Of course there are some things that the Governor could still learn. The Republican Party has gently suggested he may want to ditch his current crop of sycophants:
Republicans around the country, including those who saw him as their party’s most compelling candidate for president in 2016, are calling in with advice, sobering in its candor.
* * *
Party leaders are urging the governor to let go of a trademark Christie trait: his fierce loyalty to old friends and high school classmates who have risen with him in state government. It is time, they counsel, for him to recruit a more nationally savvy political team that can take him beyond Trenton to Washington.
The problem is that the GOP made these suggestions before the Hoboken story broke. So it's not so clear whether this imaginary "savvy dream team" could even be created at this point.
Then there's always the option of rethinking his entire strategy. After all, that's why they call it a learning curve. In fact, the New York Daily News this morning appears somewhat skeptical of Christie's current approach as the scandals begin to multiply:
Now the problem for New Jersey’s Chris Christie is more than traffic cones on the George Washington Bridge. Now a much bigger problem for him is the mayor of Hoboken saying that a member of the Christie administration shook her down for a political favor for a rich developer, and threatened to hold back funding that Hoboken wanted and badly needed after Hurricane Sandy if she didn’t play along.
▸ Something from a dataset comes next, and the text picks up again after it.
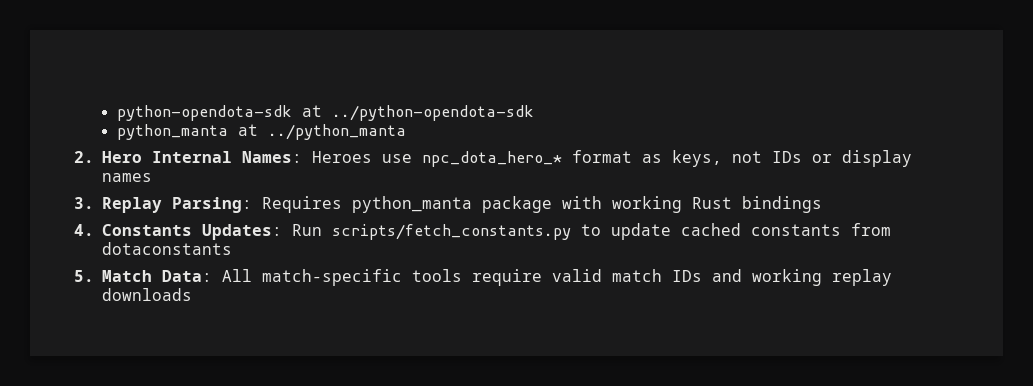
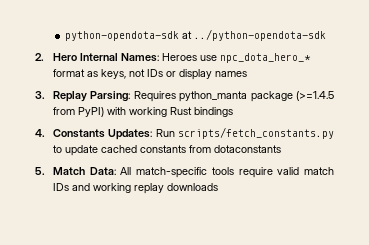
- python_manta at ../python_manta
- 3. Replay Parsing: Requires python_manta package with working Rust bindings
+ 3. Replay Parsing: Requires python_manta package (>=1.4.5 from PyPI) with working Rust bindings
It is why Christie needs for the Hoboken mayor to be just one more person telling lies about him for political gain, and piling on. Because if she’s not, then way too many people in Christie’s administration start to look like they think this is “Boardwalk Empire” and they’re working for Gov. Nucky.
Or he might
learn that he just needs to cultivate some better friends. Noting that Rudy Giuliani fairly leapt to the Governor's defense on the Sunday talk shows, all but calling the scandal a Democratic-inspired political witch-hunt, the
Daily News quotes an unidentified political insider as casting a withering eye. Speaking of Giuliani:
You know how many primaries he won once the country actually got to know him? None. You know how many delegates he won after spending about $50 million? One. So the idea that Christie was such a threat to the Democrats that they had to stop him now happens to be dumber than hamsters.
“[Christie] is twice as bad as Giuliani. [Giuliani] was a bully, too, but he understood politics and there were certain things he wouldn’t do. Christie has been on a continual roll and he thinks he’s invincible. And once you think you are invincible, you’ve got a problem.”
But maybe the best advice for Christie is just to wait until his head clears:
He described his state of mind, after hearing about the incriminating e-mails from one of his closest aides, as “completely disorienting, like I got hit across the forehead with a 2x4.”
Better get that checked out, Governor. It's so hard to learn anything after that kind of injury.